Leslie Lyle Camick is a citizen of Canada. He entered the United States in July 2000 using the identity of his deceased brother, Wayne Bradly Camick. He did it to avoid paying back taxes and child support in Canada, and to evade the legal consequence of the permanent revocation of his Canadian driver’s license due to numerous DWI offenses. Leslie Camick’s brother died in April 1958, just four months after Leslie was born in December 1957.
In 2004, Camick became professionally and personally involved with Lyn Wattley. They bought a house together, though Wattley essentially paid for it in total. In 2010, Camick and Wattley, along with machine welder Mark Nelson, began work on an idea Camick had for securing manhole covers.

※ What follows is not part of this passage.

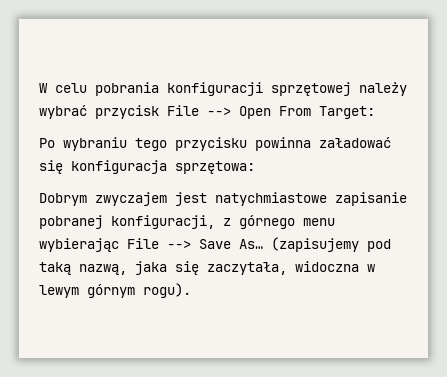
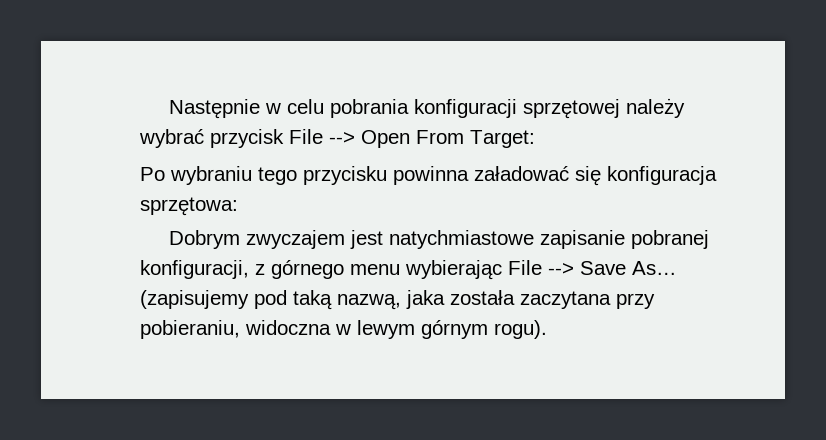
- W celu pobrania konfiguracji sprzętowej należy wybrać przycisk File --> Open From Target:
+ Następnie w celu pobrania konfiguracji sprzętowej należy wybrać przycisk File --> Open From Target:
- (zapisujemy pod taką nazwą, jaka się zaczytała, widoczna w lewym górnym rogu).
+ (zapisujemy pod taką nazwą, jaka została zaczytana przy pobieraniu, widoczna w lewym górnym rogu).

The three created prototypes and wrote technical descriptions of the invention in order to obtain a U.S. patent.
Eventually Camick’s personal relationship with Wattley went sour. During their estrangement, Camick hired a patent lawyer without Wattley’s knowledge and filed a provisional patent application for the locking manhole cover. Camick filed the application electronically under his assumed name, Wayne Camick.
Eventually through a series of events and perpetrated frauds, Camick was caught and admitted to his identity theft. While he was in custody, Wattley filed an action to get Camick’s name off the deed. Camick eventually filed his response late, signing it as “Wayne Camick” and swore that “all statements contained therein are true and correct.” The court responded that his response was late. Camick then sent another letter by U.S. mail to the court, again as Wayne Camick, stating falsely that he had been unable to file a timely response to the quiet title petition because he had been “wrongfully detained by Immigration and Customs Enforcement” as a result of “a falsified Police report filed by Ms. Wattley.”
In due course, the U.S. government charged Mr. Camick with one count of mail fraud based on the false information contained in the Quiet Title Letter; one count of wire fraud and one count of material false statement, both based on the false information contained in the Provisional Patent Application; three counts of aggravated identity theft predicated on the mail fraud, wire fraud, and material false statement charges among other charges.
Camick was convicted of all charges in the trial court; but he appealed. He argued that the evidence was insufficient to convict him of mail fraud, wire fraud, material false statement, aggravated identity theft, and obstruction of justice. The Tenth Circuit Court of Appeals agreed with him, stating that his use of the name Wayne Camick was not material. The court then stated that a statement is material for purposes of mail fraud as well as wire fraud if it “has a natural tendency to influence, or is capable of influencing a decision or action by another.” In this case, his use of Wayne Camick name, the court ruled, did not rise to that level of materialness.
What this case shows, and why HR should take pause, is that Camick was indicted for wire and mail fraud on a government document because he made his false statement in a provisional application to a federal government agency. As HR files numerous reports with the government, from EEO-1 reports to wage withholding and countless other reports, liability could arise for any “perceived” falsification of the reports. And the HR representative who signed or certified the report could be held criminally liable as well. Moreover, since the implementation of the Safe Workplaces and Fair Pay Executive Order (the blacklisting EO) federal contractors will have to be extra vigilant with any reporting, since a false claim act violation could be piled on to the list of actions that could impact the company.